_Given data_.
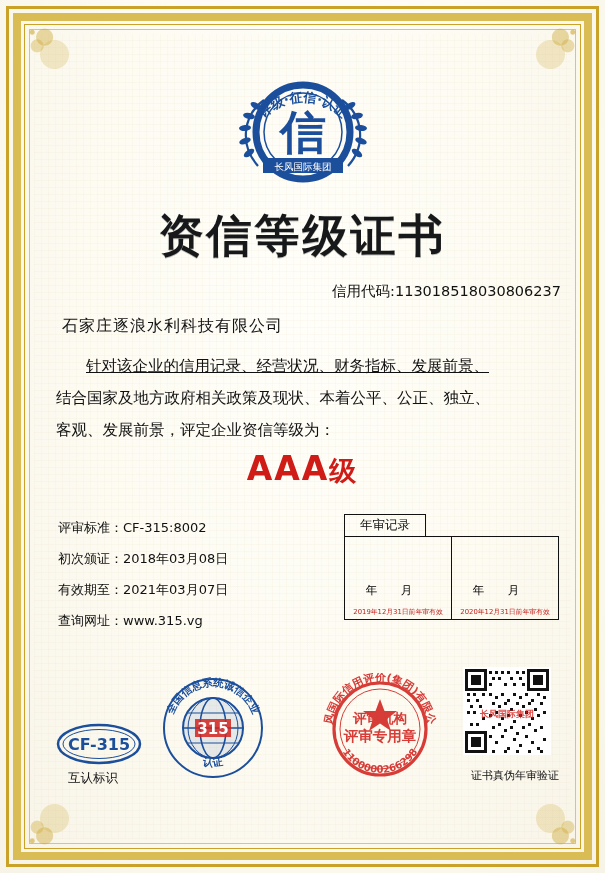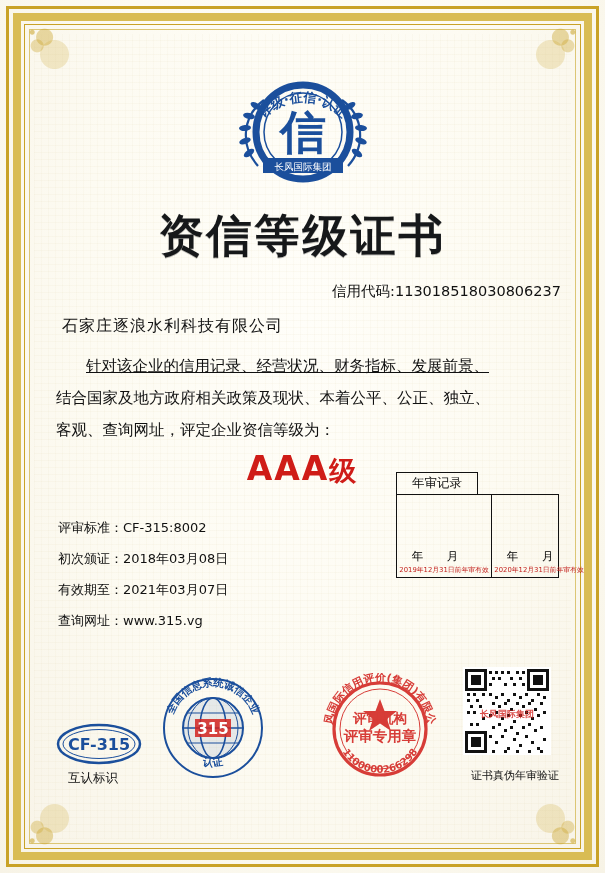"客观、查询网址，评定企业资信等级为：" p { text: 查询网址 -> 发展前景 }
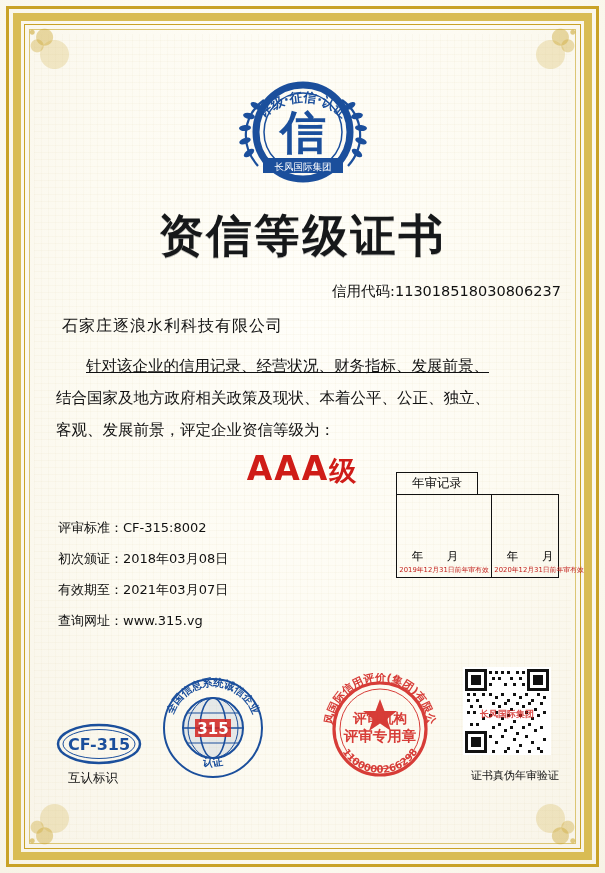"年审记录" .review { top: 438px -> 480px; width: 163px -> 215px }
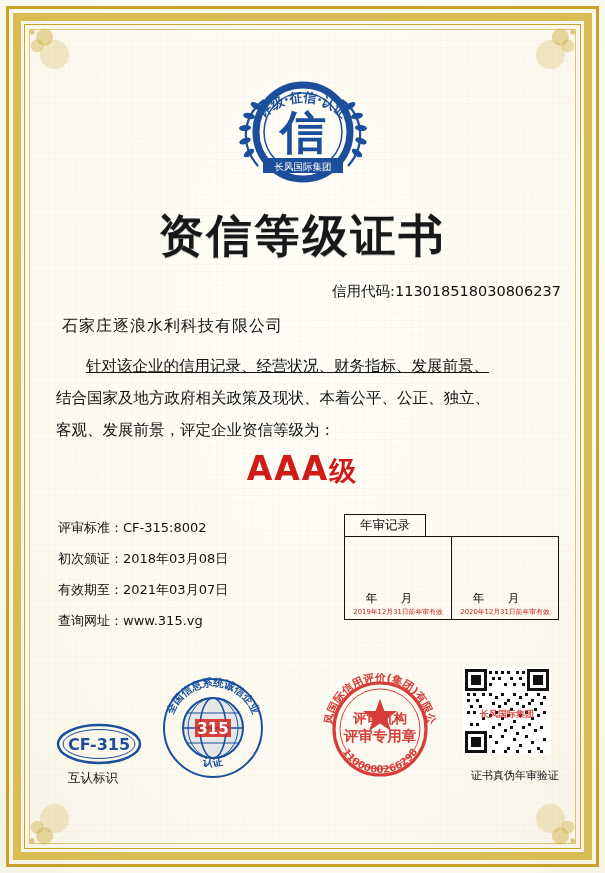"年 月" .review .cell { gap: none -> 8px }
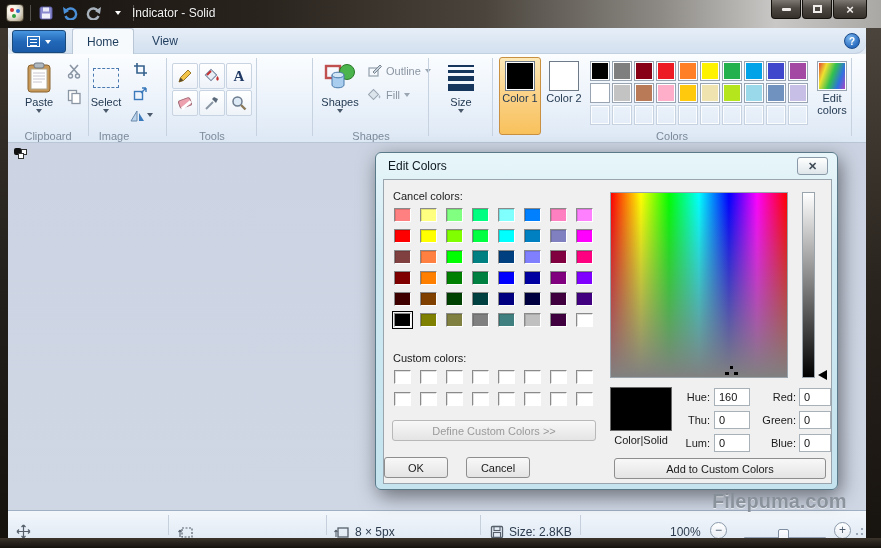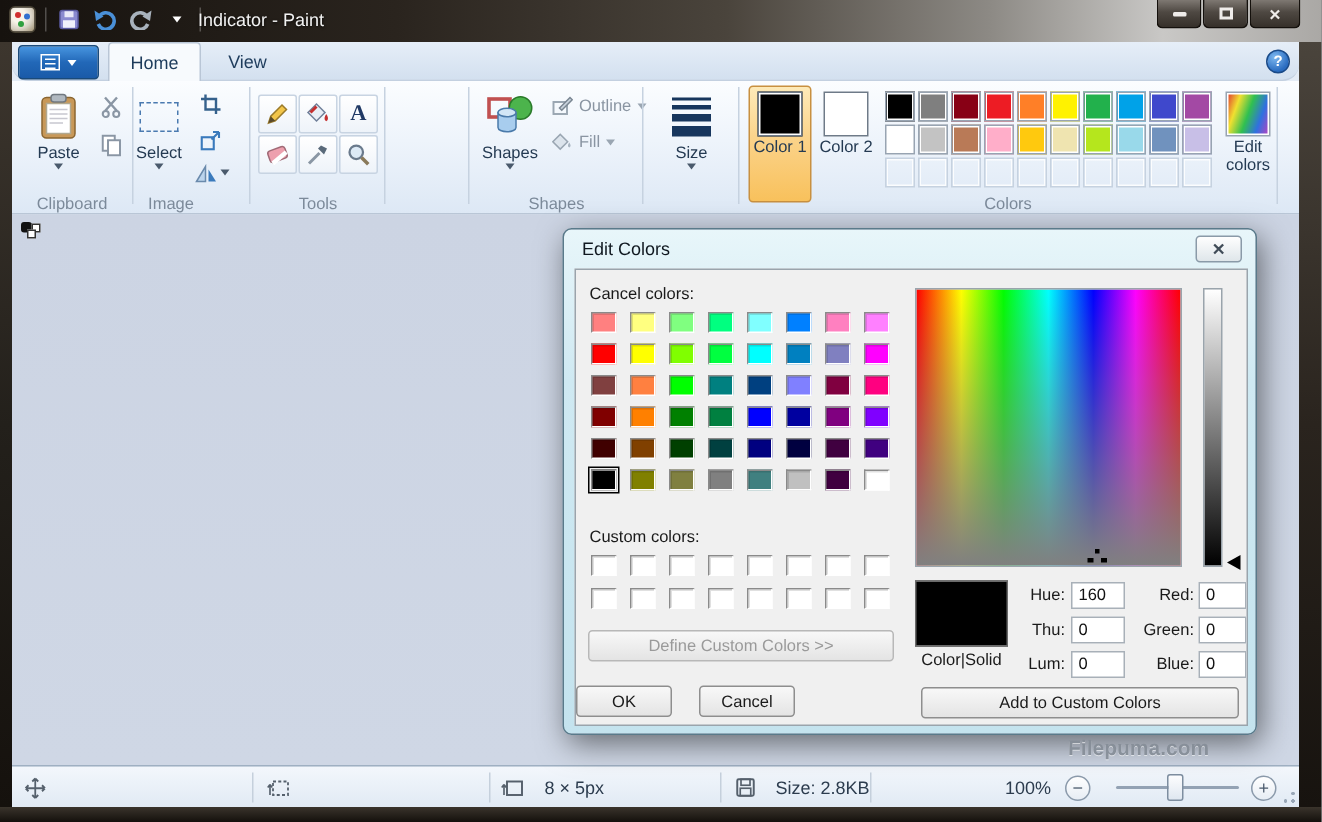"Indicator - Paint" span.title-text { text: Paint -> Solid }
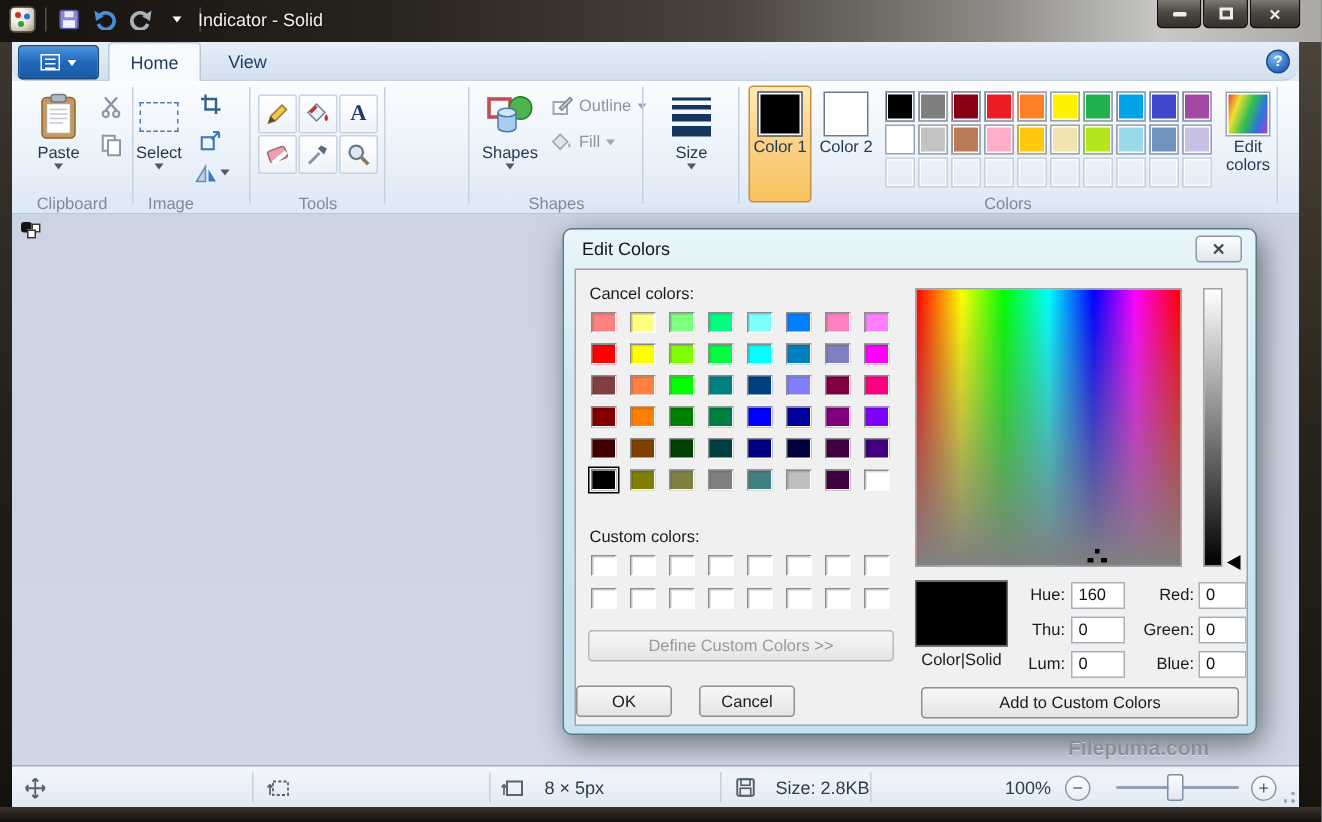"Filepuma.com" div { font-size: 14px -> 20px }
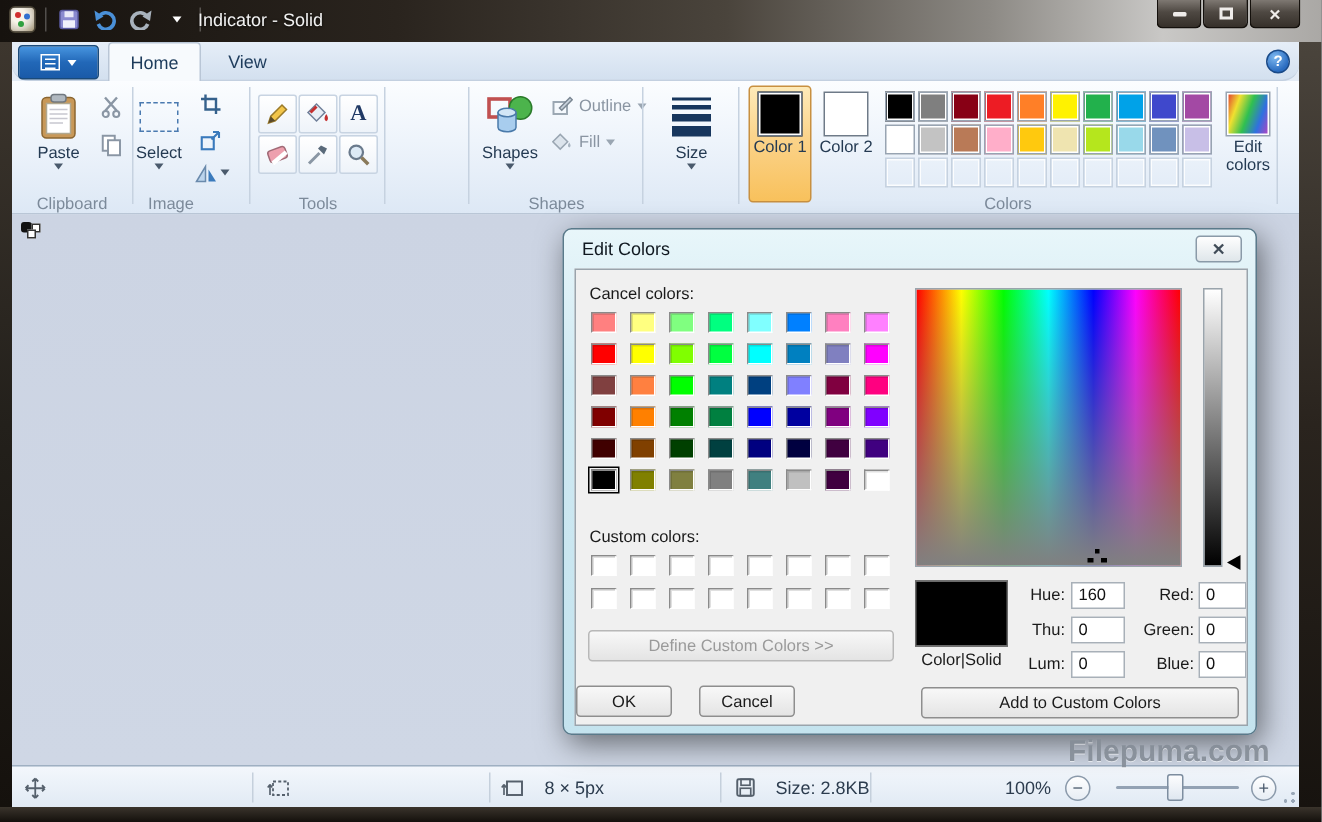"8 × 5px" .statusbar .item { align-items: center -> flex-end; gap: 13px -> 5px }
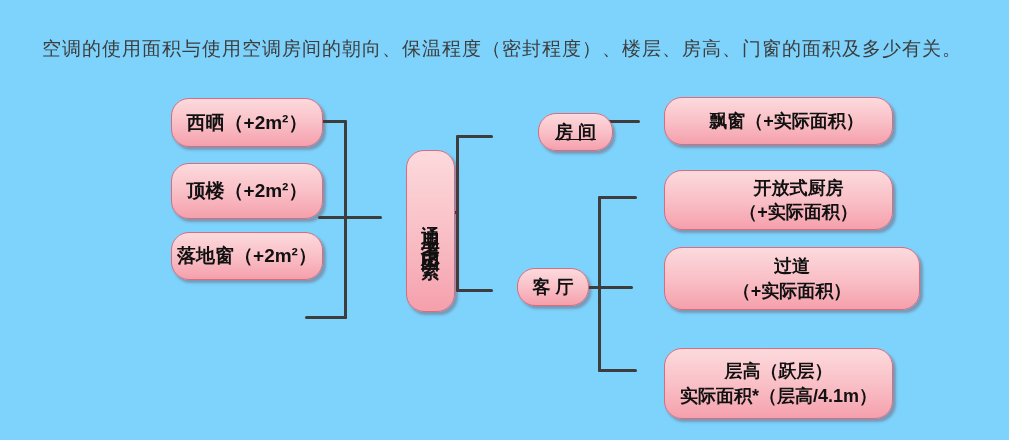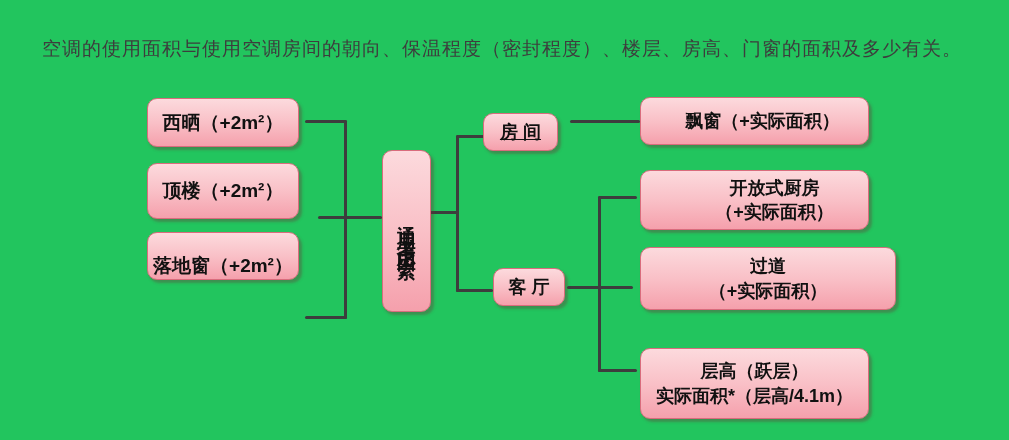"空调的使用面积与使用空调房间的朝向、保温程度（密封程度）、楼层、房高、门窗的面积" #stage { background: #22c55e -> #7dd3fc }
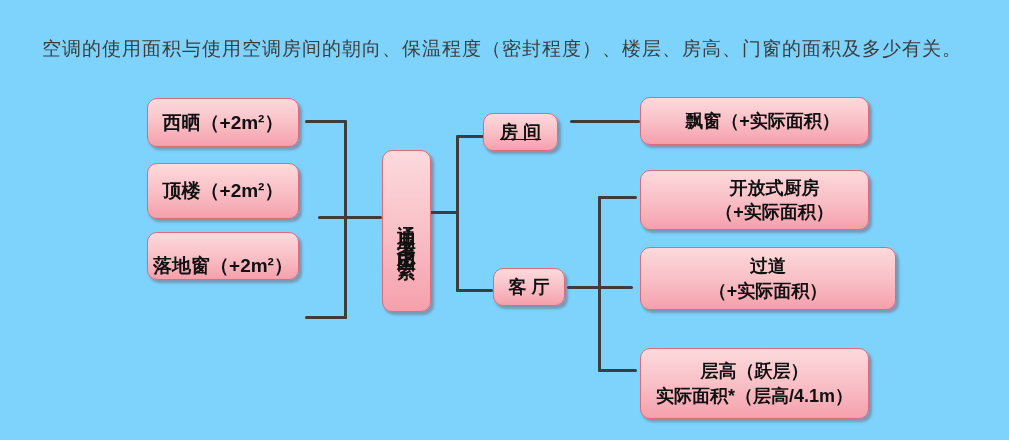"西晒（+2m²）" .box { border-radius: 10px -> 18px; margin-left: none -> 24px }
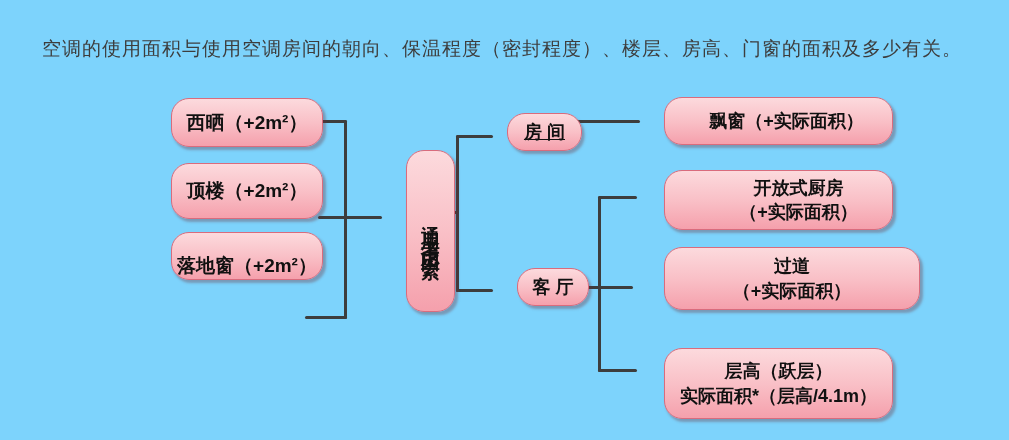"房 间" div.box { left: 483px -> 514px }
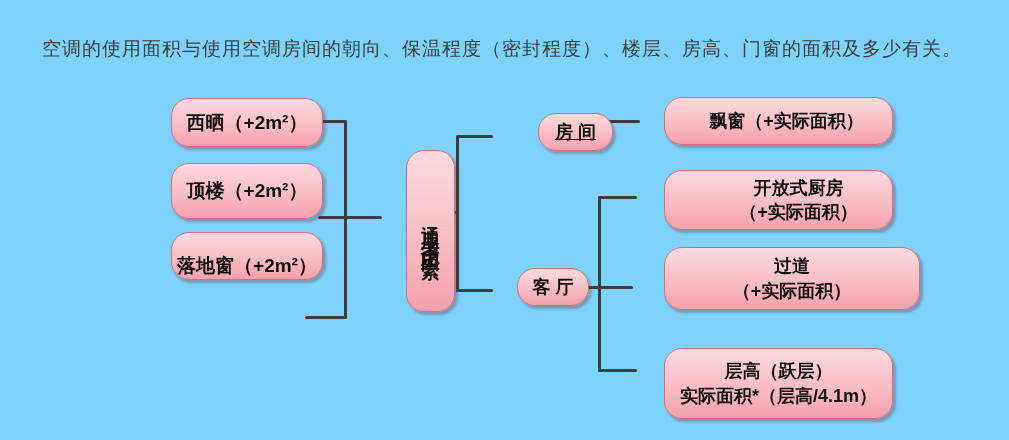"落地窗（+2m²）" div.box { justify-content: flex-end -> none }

_Task to complete_.
The expected response is every entry above, repeated exactly, pictures removed.

_Solution_.
"客观、查询网址，评定企业资信等级为：" p { text: 查询网址 -> 发展前景 }
"年审记录" .review { top: 438px -> 480px; width: 163px -> 215px }
"年 月" .review .cell { gap: none -> 8px }
"Indicator - Paint" span.title-text { text: Paint -> Solid }
"Filepuma.com" div { font-size: 14px -> 20px }
"8 × 5px" .statusbar .item { align-items: center -> flex-end; gap: 13px -> 5px }
"空调的使用面积与使用空调房间的朝向、保温程度（密封程度）、楼层、房高、门窗的面积" #stage { background: #22c55e -> #7dd3fc }
"西晒（+2m²）" .box { border-radius: 10px -> 18px; margin-left: none -> 24px }
"房 间" div.box { left: 483px -> 514px }
"落地窗（+2m²）" div.box { justify-content: flex-end -> none }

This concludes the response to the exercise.